The Difference Between Two, Too, and To
Luckily, each of these three homophones belongs to a different part of speech. As such, the way we use these words in sentences varies considerably, and that makes them a little easier to remember. The first step in learning to differentiate between two, too, and to is to understand their meanings.
Two is a noun and it’s a numeral, a word that stands for the number 2.
Example: I have two dogs.
Too is an adverb, and it’s most commonly used to mean the following: also, an excessive extent, more than should be, or very.
Also: You’re writing? I’m writing, too.
An excessive extent: There are too many homophones.
More than should be: She bought too much food.
Very: He was not too pleased with the results.
To is a preposition that indicates a direction or motion, including physical distance, abstract distance, and distance in time.
I’m going to the store.
She works from nine to five.
We’re learning grammar–from sentence diagramming to homophones.
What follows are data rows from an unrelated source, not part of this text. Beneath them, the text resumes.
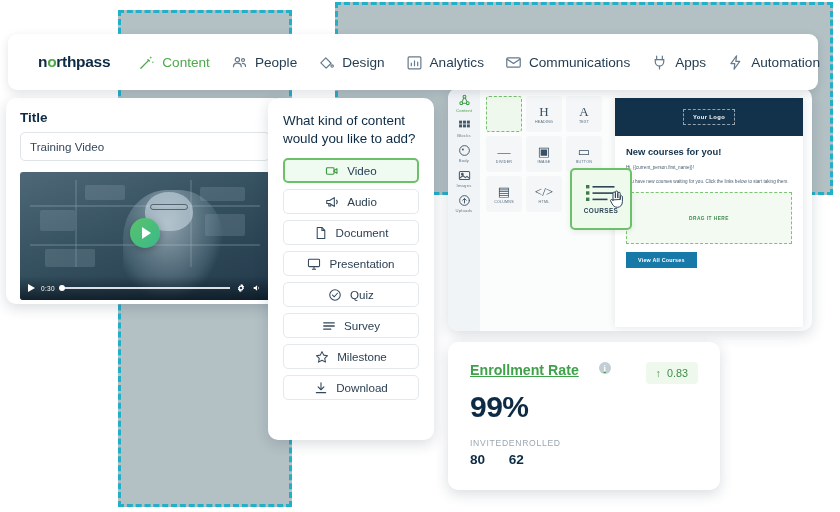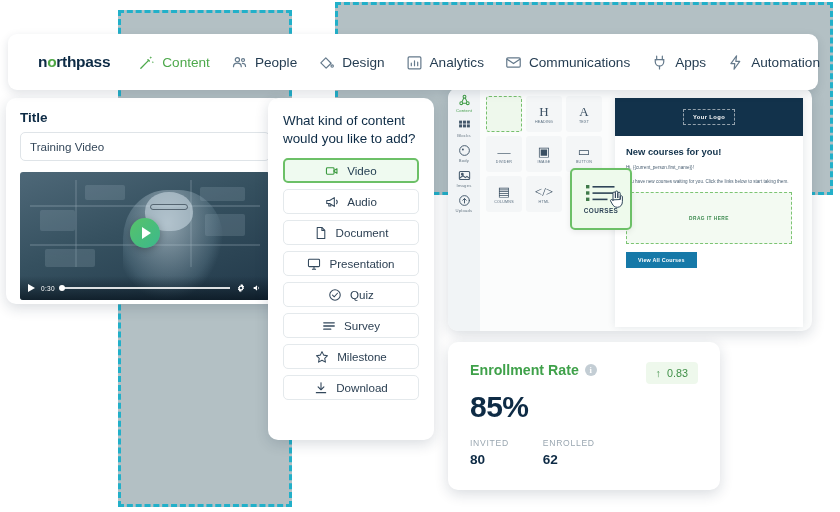"Enrollment Rate" .en-title { align-items: center -> flex-start; gap: 6px -> 20px; text-decoration: none -> underline }
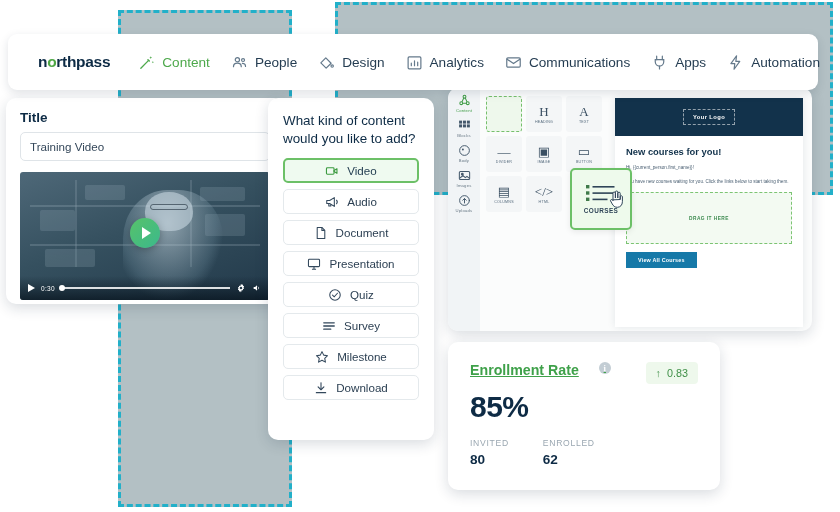"85%" div.en-value { text: 85% -> 99% }
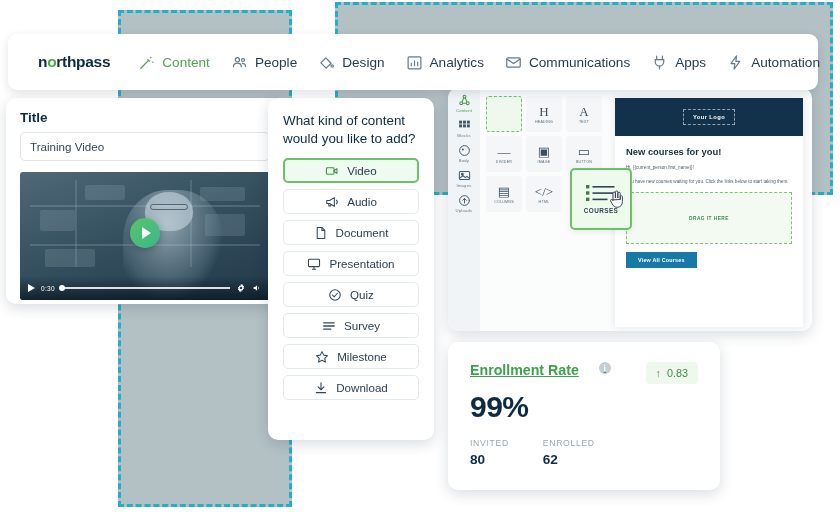"INVITED" .en-stats { gap: 34px -> none }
Mnemonic Devices for Homophones
When you have a hard time remembering homophones, or anything else for that matter, try developing a mnemonic device that will help you recall information quickly and easily. Sometimes you can use images, other times you can use words and sentences.
For example, to remember the names of the nine planets in order from the sun outward, I was taught the following sentence (this was back when there were nine planets): My very educated mother just served us nine pizzas. This helped my classmates and me remember that the planetary order was: Mercury, Venus, Earth, Mars, Jupiter, Saturn, Uranus, Neptune, Pluto.
Pluto’s no longer a planet, so the elementary school teachers are going to have to tweak that sentence a bit, but it gives you an idea of how you can develop tricks for remembering things, and homophones are no exception. Images and word associations are also helpful for mnemonics.
How to Remember Homophones Two, Too, and To
Remember Two with a Three
All three of these homophones have the letters t and o in them. Only one has the letter w. If you turn w on its side (counterclockwise), it looks a lot like a three (3), which is a number that comes right after number two (t30).
Remembering the Difference Between Too and To
Remembering the difference between too and to is a little more difficult than remembering that two is a number. But there’s a solution. One of these words has one o and the other has two o’s. That’s right, the word too has too many o’s. If you can remember the phrase “too many o’s,” you can also remember that if the too you’re using means “in excess” or “also” (all so many), then you’re good to go.
Do you have problems with any particular homophones? Got an idea for a post about homophones? Leave a comment.
Homophones are words that sound alike but have different meanings. They confuse readers and writers, and are often the source of frustrating spelling mistakes.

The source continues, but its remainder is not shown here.